Okay, from this it looks like your CUDA installation is missing development headers:

Could not find any cuda.h matching version '' in any subdirectory:

nouiz commented 4 months ago

JAX-Toolbox has nightly JAX container for ARM: https://github.com/NVIDIA/JAX-Toolbox For example: ghcr.io/nvidia/jax:jax for the latest nightly.

If you want to build JAX yourself, this container already contain cuda:

docker pull nvidia/cuda:12.4.1-cudnn-devel-ubuntu22.04

I'm mostly always using those 2 containers for development in JAX.

giladqm commented 4 months ago

@nouiz thanks, I tried those two options without success. I'm using a GH200 and I'm trying to use jax with the GPU, but it always fails.

hawkinsp commented 4 months ago

I'll also note that we (JAX) release CUDA arm wheels on pypi which should just work on GH200. Try:

pip install jax jaxlib jax-cuda12-plugin jax-cuda12-pjrt

(The more usual pip install jax[cuda12] won't work because NVIDIA doesn't release ARM wheels of CUDA, last I checked.)

nouiz commented 4 months ago

We released ARM wheel last week.
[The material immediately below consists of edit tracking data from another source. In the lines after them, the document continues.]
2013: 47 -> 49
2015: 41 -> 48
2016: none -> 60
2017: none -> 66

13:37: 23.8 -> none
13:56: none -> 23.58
But it isn't tested. So let's try jax[cuda12]

docker run -it --gpus all ubuntu
apt-get update; apt-get install -y python3-pip python3.12-venv
python3 -m venv path/to/venv
source path/to/venv/bin/activate
pip install jax[cuda12] # works
python3 -c "import jax; jax.numpy.zeros(3)" # fail with cudnn init error.

This installed cudnn 9.1.1. cudnn 8 isn't supported on GraceHopper to my knowledge. @hawkinsp Does the JAX wheel for ARM are also build with cudnn 8? Any idea when the cudnn 9 version can be created?
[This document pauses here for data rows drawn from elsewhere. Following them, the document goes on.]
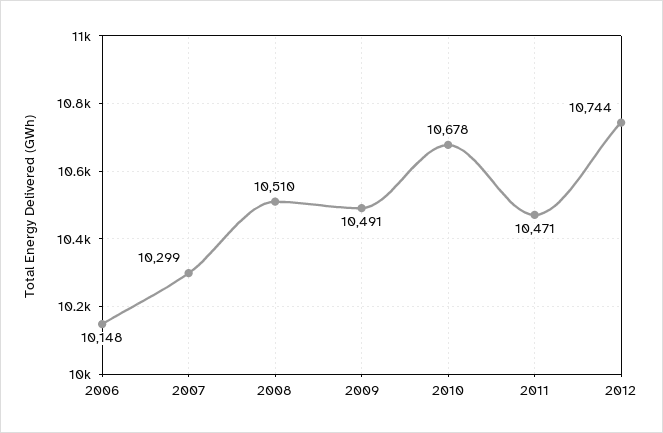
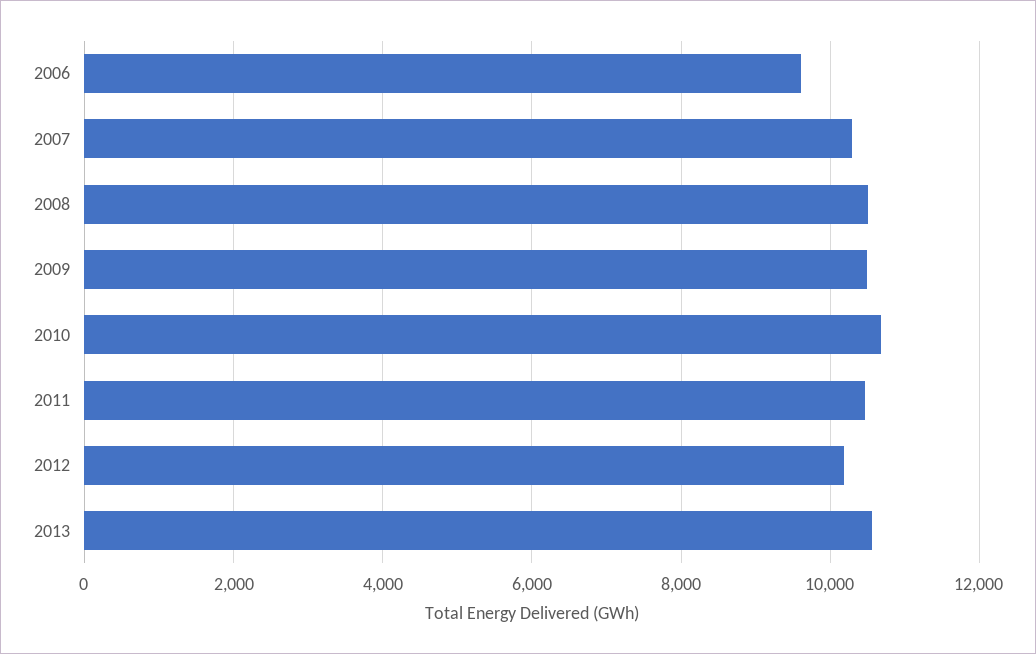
2006: 10148 -> 9600
2012: 10744 -> 10200
2013: none -> 10600

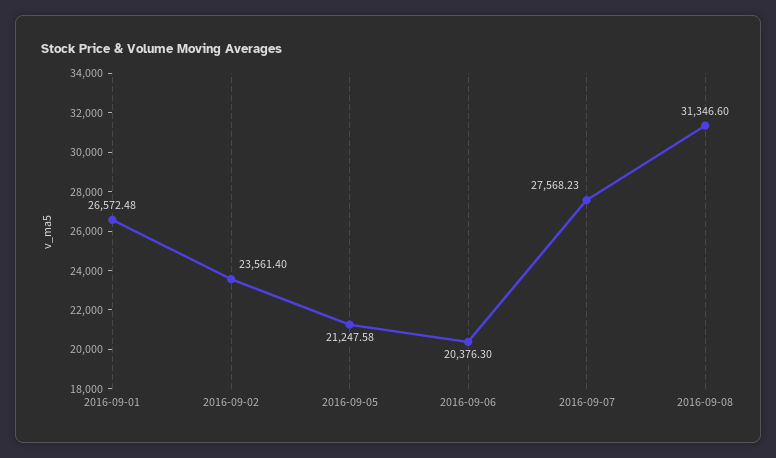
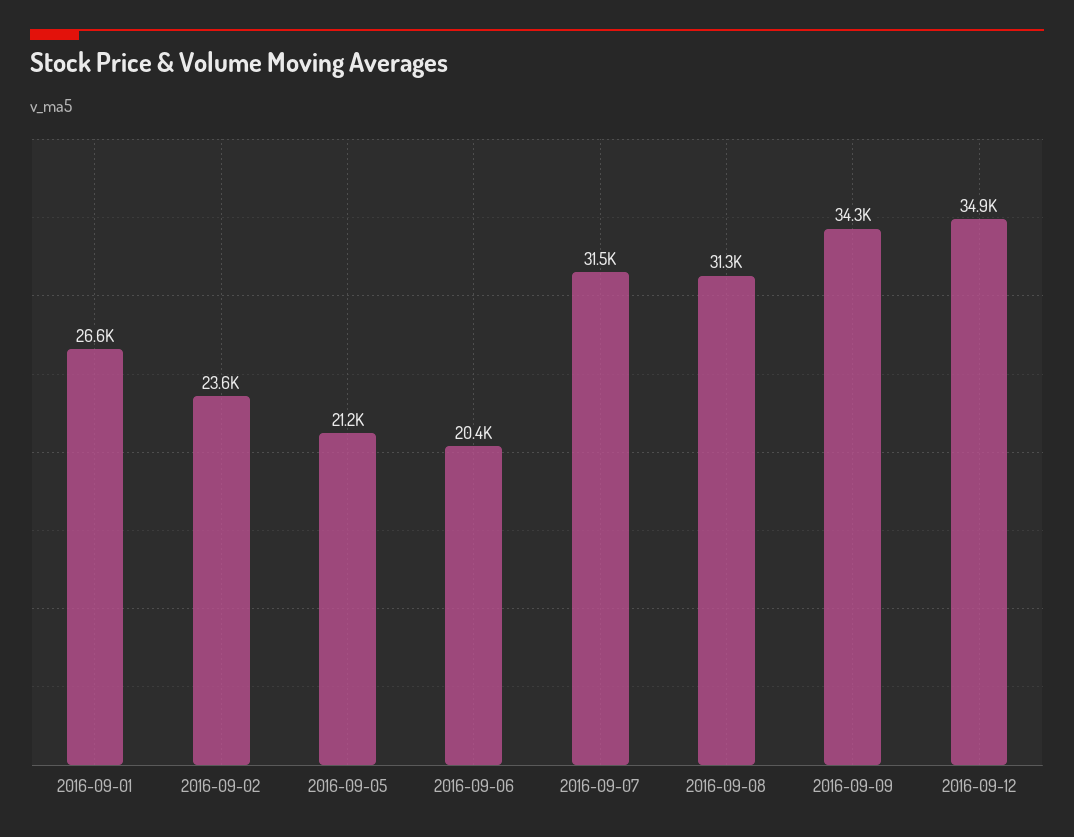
2016-09-07: 27568.23 -> 31500
2016-09-09: none -> 34300
2016-09-12: none -> 34900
giladqm commented 4 months ago

Thanks for the update, I'll check it right away

giladqm commented 4 months ago

@hawkinsp After executing

pip install jax jaxlib jax-cuda12-plugin jax-cuda12-pjrt I'm trying to run the following code:

import os
os.environ["CUDA_VISIBLE_DEVICES"] = "0"  # Specify the index of the GPU you want to use

import jax
import jax.numpy as jnp

def main():
    # Explicitly place arrays on GPU using jax.device_put
    gpu_device = jax.devices("gpu")[0]  # Use the first GPU
    a = jax.random.normal(jax.random.PRNGKey(0), (size, size))
    b = jax.random.normal(jax.random.PRNGKey(1), (size, size))
    a_gpu = jax.device_put(a, device=gpu_device)
    b_gpu = jax.device_put(b, device=gpu_device)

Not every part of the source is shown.